Stora Enso to sell four of its five paper sites

Richard Stuart-Turner
Tuesday, March 29, 2022

Stora Enso has initiated a sales process for a possible divestment of four of its five paper mills.

Bresky: Divestment will increase the focus on Stora Enso's defined strategic growth areas
Bresky: Divestment will increase the focus on Stora Enso's defined strategic growth areas

In line with the Finnish company’s strategy, it said paper is no longer a strategic growth area for the group and that the divestment intent is aligned with its strategy to focus on long-term growth potential for its renewable products in packaging, building solutions, and biomaterials innovations.

The Stora Enso mills earmarked for divestment are: Anjala in Finland, Hylte and Nymölla in Sweden, and Maxau in Germany. The company described the facilities as “high-quality sites for paper and pulp production with strong infrastructure, and skilled and experienced staff”.

Stora Enso president and CEO Annica Bresky said: “Through divesting a majority of our paper assets, we are able to increase the focus on our defined strategic growth areas of renewable packaging, building solutions, and biomaterials innovations.

“When assessing potential divestment options, we look for new ownership that will provide a sustainable long-term future for the sites and the people that work there.”

Stora Enso said the four sites are subject to divestment in one or a series of transactions. The group has not committed to a deadline for the conclusion of the divestment process and said the initiated sales process “has no immediate effect on Stora Enso’s paper operations which continue to serve their respective customers”.

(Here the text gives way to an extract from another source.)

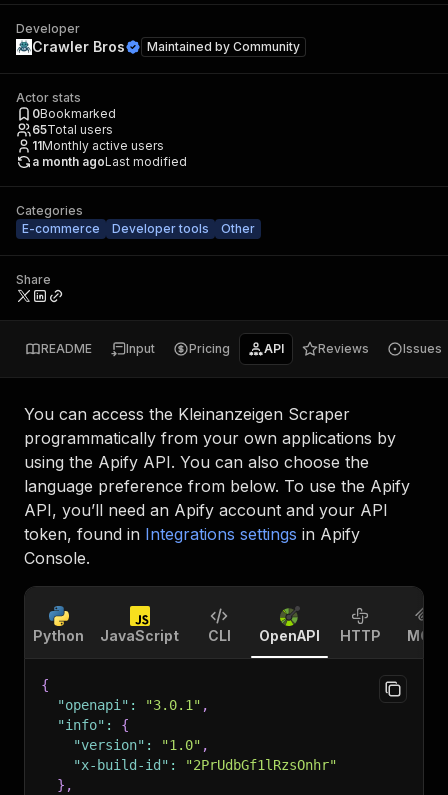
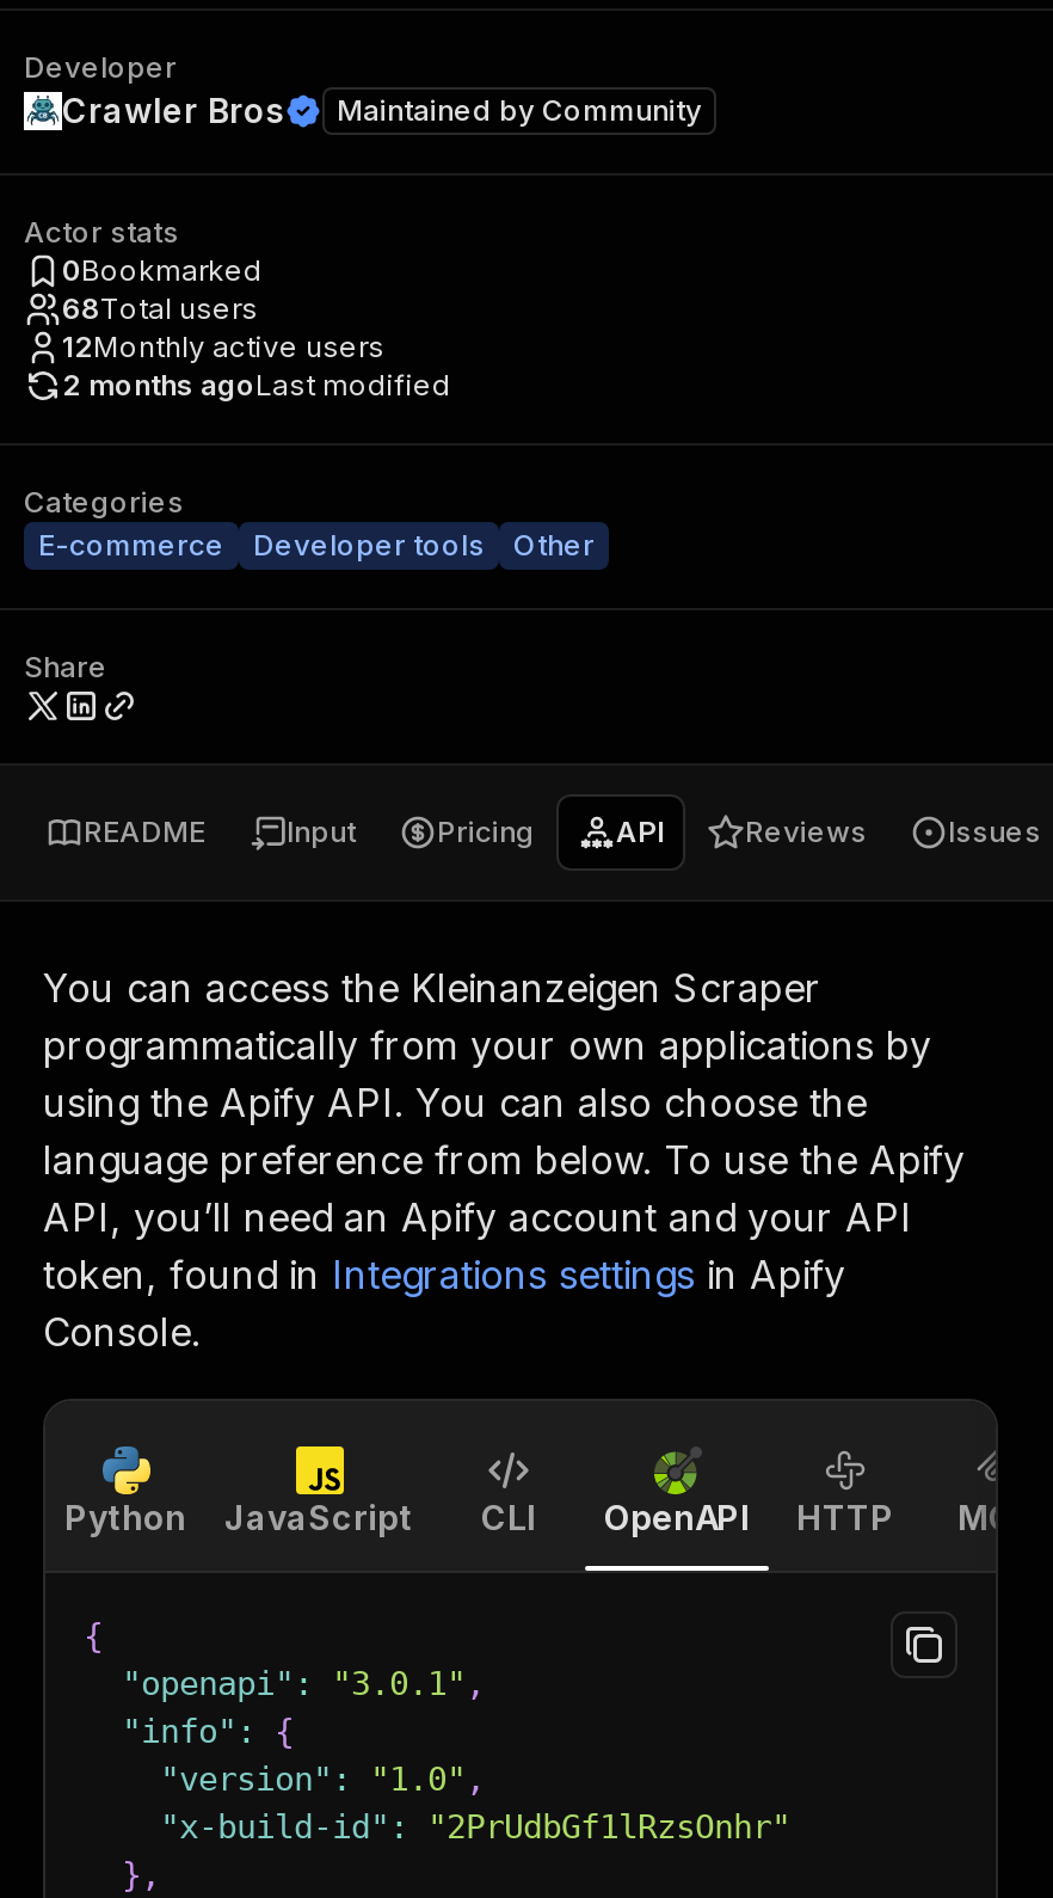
[32,122,113,137] 65Total users -> [62,290,258,326] 68Total users
[32,138,164,153] 11Monthly active users -> [62,328,384,364] 12Monthly active users
[32,154,187,169] a month agoLast modified -> [62,367,451,403] 2 months agoLast modified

Stora Enso said it will retain its Langerbrugge mill in Belgium within the group. An analyst told Reuters that this site produces magazine paper from used cardboard cups.

A Stora Enso spokesperson told Printweek: “Langerbrugge has a geographically strategic position in terms of our customer base with close proximity to the harbour. It is also a site with strong potential for other usages, [which is] why potential conversion could be a possibility that we explore. But it is too early to make predictions around that at this moment in time.”

The group’s current five paper production sites are all supported by divisional sales, management, and administrative functions.

Investment bank BofA Securities will assist in the sales process.

In total, the group’s Paper division currently employs around 2,200 staff and the group’s financial results for 2021 showed that Paper’s net sales were €1.7bn (£1.4bn), down 14% on 2020. An 18.3% Q4 decrease in sales to €389m was attributed to the group’s Veitsiluoto and Kvarnsveden site closures and the conversion at its Oulu site.

The division’s operational EBITDA for 2021, meanwhile, showed a loss of €48m, compared to a positive EBITDA figure of €66m in 2020.

Stora Enso’s shares were up by 3.08% at €18.89 at the time of writing.

Last month the group signed a letter of intent to divest its Kvarnsveden site to sustainable battery cell supplier Northvolt.